On April 8, 2024, all eyes will be on the eclipsed Sun during totality. After all, it’s the main attraction.
But as the Sun is blotted out, darkness will fall during the day, rendering more than just the solar corona visible in the sky. Stars and planets will appear, lighting up amid the false twilight that occurs during a total eclipse. Several of the brightest stars and planets will come into view — and one special visitor: Comet 12P/Pons-Brooks
That’s right. Bring your binoculars along during the total solar eclipse on April 8, 2024, and you might be able to catch a comet hovering in the sky near the eclipsed Sun.
The discovery of Comet Pons-Brooks
Amateur astronomer, astrophotographer, and longtime comet-lover Dave Weixelman from Nevada City, California, recently discovered that Comet Pons-Brooks would be near the eclipsed Sun during totality of the 2024 total solar eclipse.
Weixelman tells Astronomy he knew that Pons-Brooks would be reaching perihelion in 2024 as a possible naked-eye comet. So one day, he plotted the comet’s location at the date and time of the eclipse using the SkySafari software, setting the viewing location inside the path of totality in southern Texas.
That’s when he saw that Comet Pons-Brooks will be located near Jupiter and some 24.5° from the eclipsed Sun. This means the comet will be potentially visible at mid-eclipse to those searching with binoculars or a telescope, or capturing the scene with a camera.

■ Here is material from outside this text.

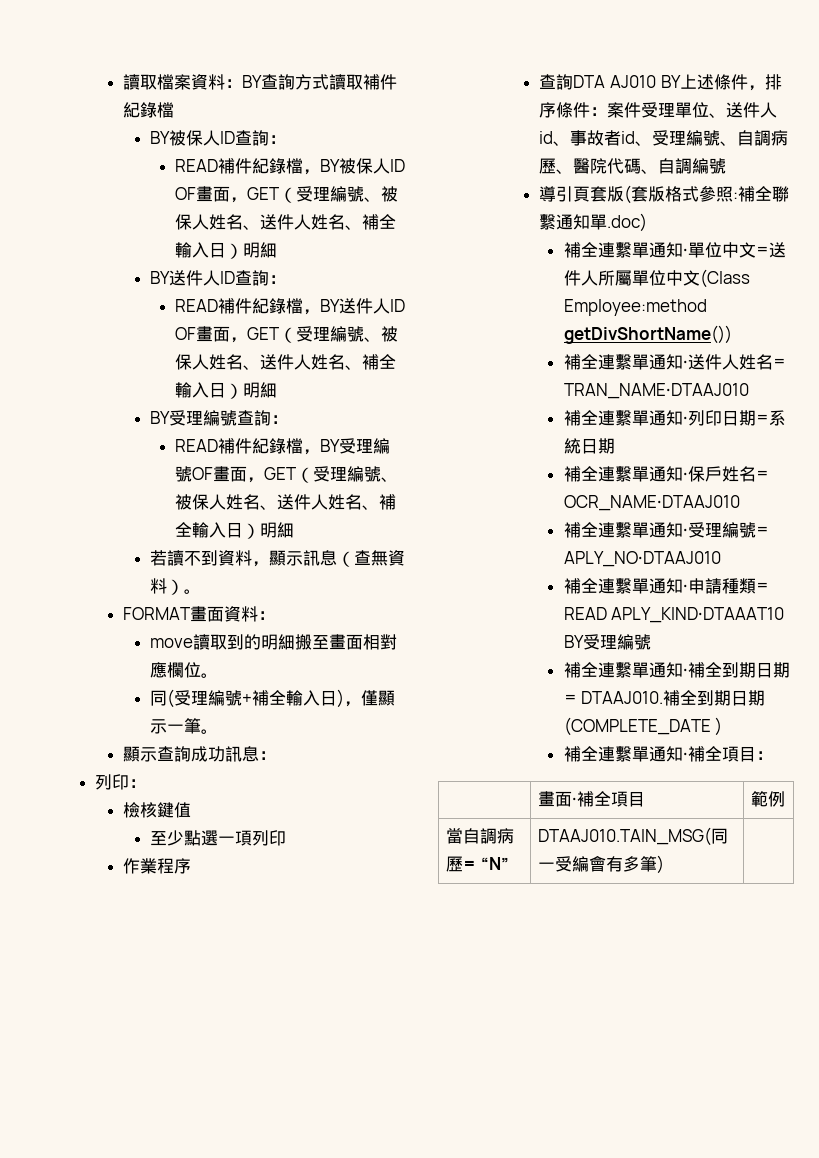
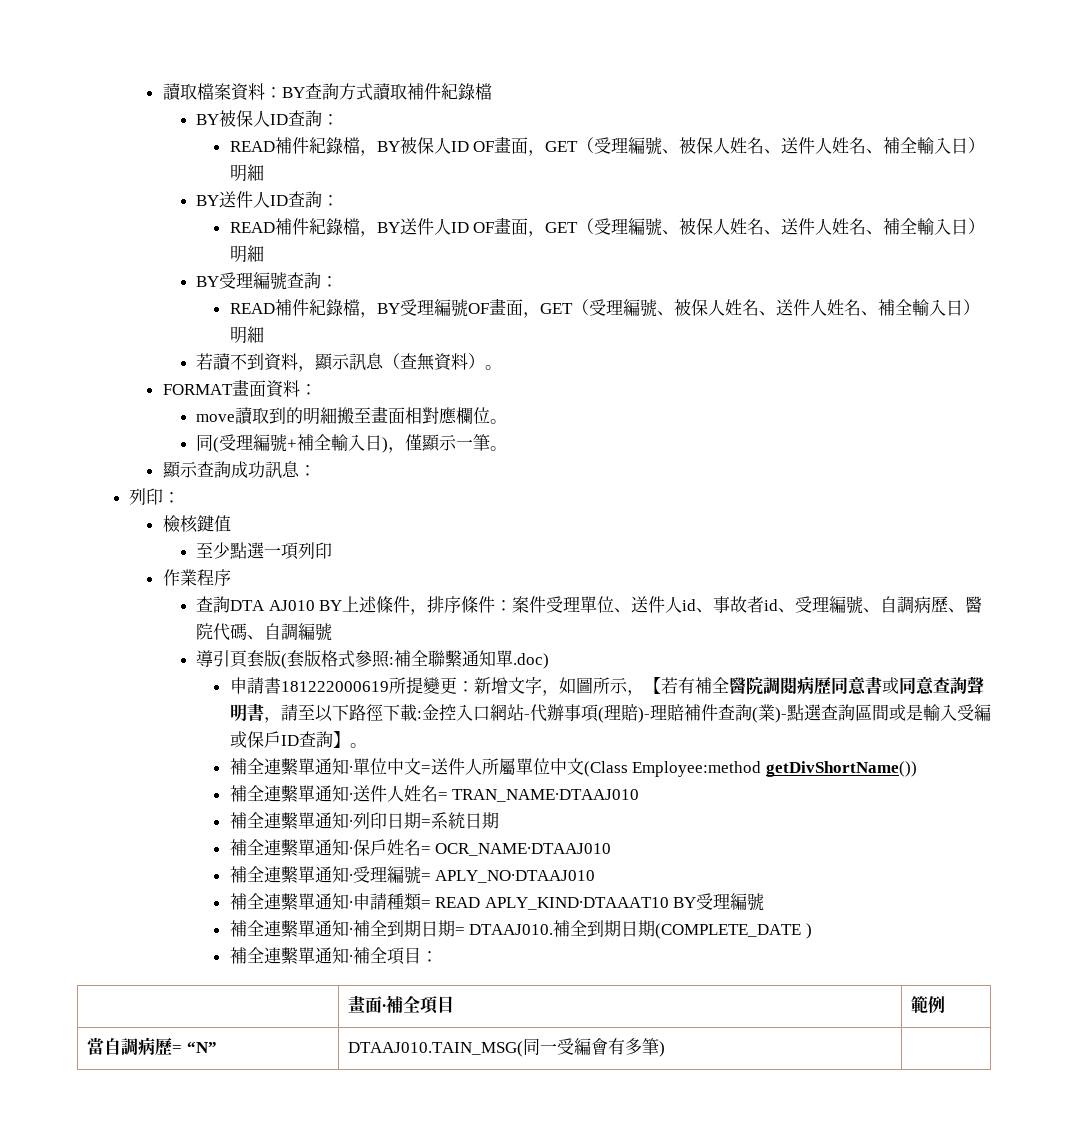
+ 申請書181222000619所提變更：新增文字，如圖所示，【若有補全醫院調閱病歷同意書或同意查詢聲明書，請至以下路徑下載:金控入口網站-代辦事項(理賠)-理賠補件查詢(業)-點選查詢區間或是輸入受編或保戶ID查詢】。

12P/Pons-Brooks has a period just over 70 years. April 8, the date of the 2024 eclipse, is just two weeks before the comet reaches perihelion, the closest point to the Sun in its orbit. On April 8, Comet Pons-Brooks will sit about 1.61 astronomical units from Earth, or nearly 150 million miles (240 million kilometers), on the opposite side of the Sun from our planet. (1 astronomical unit is the average Earth-Sun distance.) This will be near the time it reaches peak brightness, as it won’t come much closer to Earth even after it approaches and rounds the Sun.
How to see Comet Pons-Brooks
Six planets will be in the sky during totality of the 2024 solar eclipse. Venus will be the brightest at magnitude –3.9, located about 15° southwest of the Sun. On the opposite side of our star some 30° northeast of the Sun will be the second brightest planet, magnitude –2 Jupiter.
Jupiter will serve as a convenient guidepost to find Comet Pons-Brooks, says Weixelman, as the comet will lie just 6° west of Jupiter and about 24.5° northeast of the Sun. That puts Pons-Brooks in roughly the same binocular field of view as the gas giant, upping the ease with which searchers might find it.
Although the viewing geometry between Earth and the comet isn’t ideal during its eclipse apparition, current predictions suggest that Pons-Brooks will appear around 5th magnitude. However, comets are fickle creatures and predictions can fall far from the mark in either direction. But assuming Pons-Brooks behaves as expected, “depending on the actual brightness of the comet during the eclipse, the comet may or may not be visible in binoculars,” says Weixelman.
An experienced astroimager himself, Weixelman notes that photographers will naturally be excited for the unique opportunity to capture both the solar corona and the comet during totality of the 2024 solar eclipse. After all, it’s rare (though not unheard of) for comets to peek out of the daytime darkness that only a solar eclipse can bring.